Как это ни удивительно, но елизаветинцы уже пользовались садовыми теплицами. Это было деревянное сооружение на колесах, которое можно было передвигать по дорожкам и тропинкам, чтобы поймать лучи солнца или укрыть растения от ветра. Кроме того, тогда уже были в ходу наружные ящики для растений, которые также делали из дерева, правда, герань в них в то время еще не выращивали.

Нет ничего удивительного, что при описании елизаветинского сада так часто употребляется слово Paradise – «рай», ведь это слово пришло в английский язык из Персии через греков и первоначально обозначало «сад». Именно сад на Ближнем Востоке был символом блаженства. Переводчики «Септуагинты» позаимствовали это слово для обозначения Эдемского сада, а отцы церкви сделали его синонимом небес.
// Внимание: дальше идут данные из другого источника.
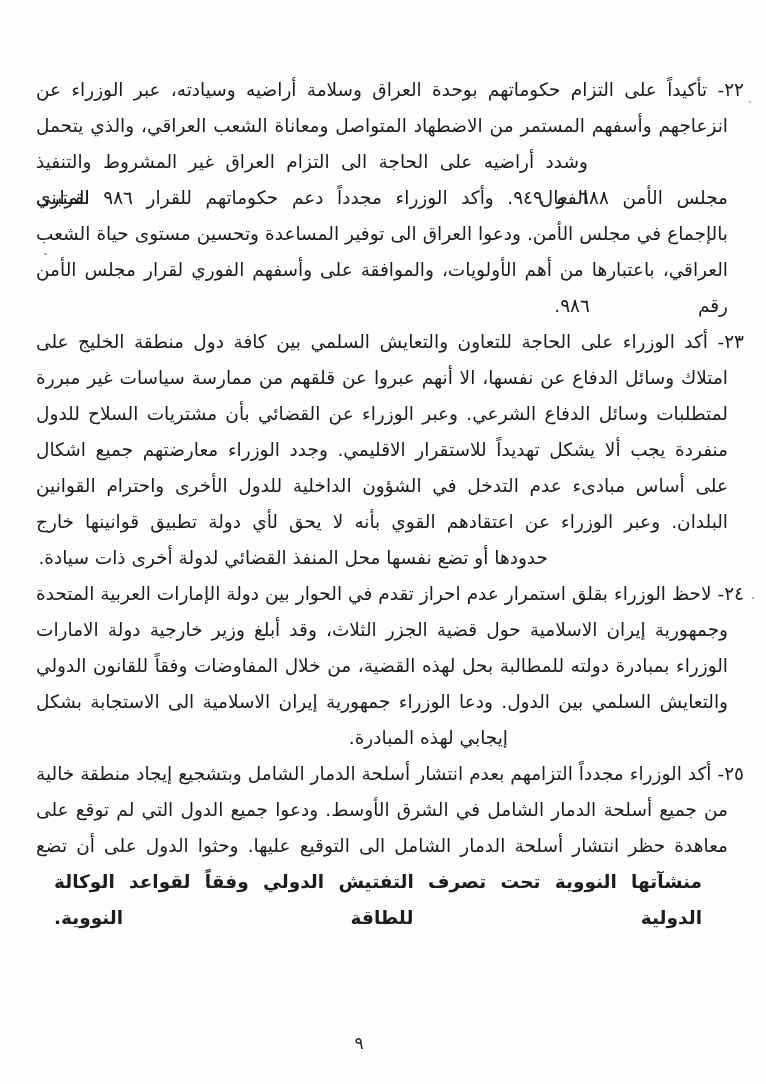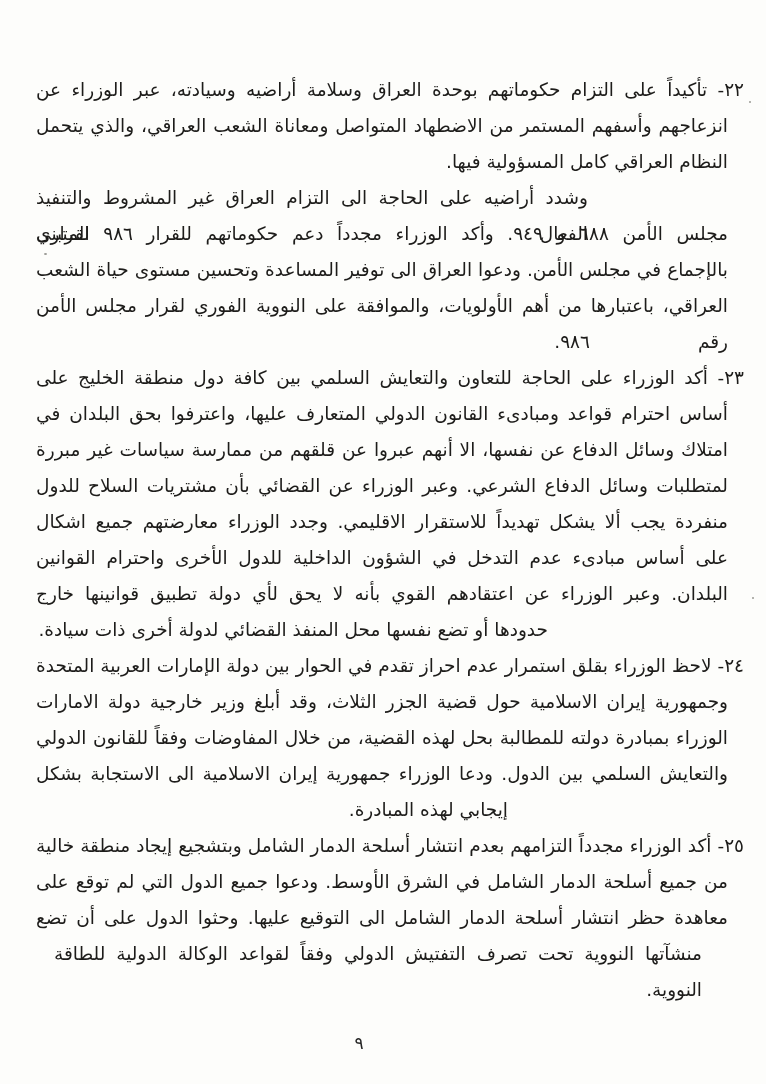--- a/index.html
+++ b/index.html
@@ -33,21 +33,21 @@
   }
   
   .ln.num { margin-right: -16px; }
   
   .ln.ind140 { padding-right: 140px; }
   
   .ln.endline   { text-align: right; text-align-last: right; -moz-text-align-last: right; }
   .ln.ind138    { padding-right: 138px; }
   .ln.ind180    { padding-right: 180px; }
   .ln.ind220    { padding-right: 220px; }
-  .ln.tight     { padding-right: 26px; padding-left: 18px; }
+  .ln.tight     { padding-right: 26px; padding-left: 18px; font-weight: bold; }
   .page-number {
     position: absolute;
     top: 1033px; left: 347px;
     width: 24px;
     direction: rtl;
     font-size: 17px;
     color: #262626;
     text-align: center;
   }
   
@@ -59,34 +59,32 @@
 </head>
 <body>
 
 <div class="page">
 
   <div class="text-block">
 
     <div>
       <div class="ln num">٢٢- تأكيداً على التزام حكوماتهم بوحدة العراق وسلامة أراضيه وسيادته، عبر الوزراء عن</div>
       <div class="ln">انزعاجهم وأسفهم المستمر من الاضطهاد المتواصل ومعاناة الشعب العراقي، والذي يتحمل</div>
-      <div class="ln endline">النظام العراقي كامل المسؤولية فيها.</div>
     </div>
 
     <div>
       <div class="ln ind140">وشدد أراضيه على الحاجة الى التزام العراق غير المشروط والتنفيذ الفعال لقراري</div>
       <div class="ln">مجلس الأمن ٦٨٨ و ٩٤٩. وأكد الوزراء مجدداً دعم حكوماتهم للقرار ٩٨٦ المتبنى</div>
       <div class="ln">بالإجماع في مجلس الأمن. ودعوا العراق الى توفير المساعدة وتحسين مستوى حياة الشعب</div>
-      <div class="ln">العراقي، باعتبارها من أهم الأولويات، والموافقة على النووية الفوري لقرار مجلس الأمن رقم</div>
+      <div class="ln">العراقي، باعتبارها من أهم الأولويات، والموافقة على وأسفهم الفوري لقرار مجلس الأمن رقم</div>
       <div class="ln endline ind138">٩٨٦.</div>
     </div>
 
     <div>
       <div class="ln num">٢٣- أكد الوزراء على الحاجة للتعاون والتعايش السلمي بين كافة دول منطقة الخليج على</div>
-      <div class="ln">أساس احترام قواعد ومبادىء القانون الدولي المتعارف عليها، واعترفوا بحق البلدان في</div>
       <div class="ln">امتلاك وسائل الدفاع عن نفسها، الا أنهم عبروا عن قلقهم من ممارسة سياسات غير مبررة</div>
       <div class="ln">لمتطلبات وسائل الدفاع الشرعي. وعبر الوزراء عن القضائي بأن مشتريات السلاح للدول</div>
       <div class="ln">منفردة يجب ألا يشكل تهديداً للاستقرار الاقليمي. وجدد الوزراء معارضتهم جميع اشكال</div>
       <div class="ln">على أساس مبادىء عدم التدخل في الشؤون الداخلية للدول الأخرى واحترام القوانين</div>
       <div class="ln">البلدان. وعبر الوزراء عن اعتقادهم القوي بأنه لا يحق لأي دولة تطبيق قوانينها خارج</div>
       <div class="ln endline ind180">حدودها أو تضع نفسها محل المنفذ القضائي لدولة أخرى ذات سيادة.</div>
     </div>
 
     <div>
       <div class="ln num">٢٤- لاحظ الوزراء بقلق استمرار عدم احراز تقدم في الحوار بين دولة الإمارات العربية المتحدة</div>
В Средние века была популярна идея, что земной рай и в самом деле существует – это прекрасная земля, где царит мир и нет смерти и разрушения. Она находится далеко-далеко, за Китаем, или в стороне от Индийского океана, или в трех днях пути от царства Иоанна, и если очень постараться, ее можно найти. Но романтичные безрассудные англичане, которым удалось обогнуть Землю, так и не смогли обнаружить этот райский уголок.

Нам неизвестно, верили ли они и в самом деле в существование земного рая, но планировка их садов напоминала сад Эдема. Возможно, они пытались сами создать то, что не смогли найти, – или во что перестали верить.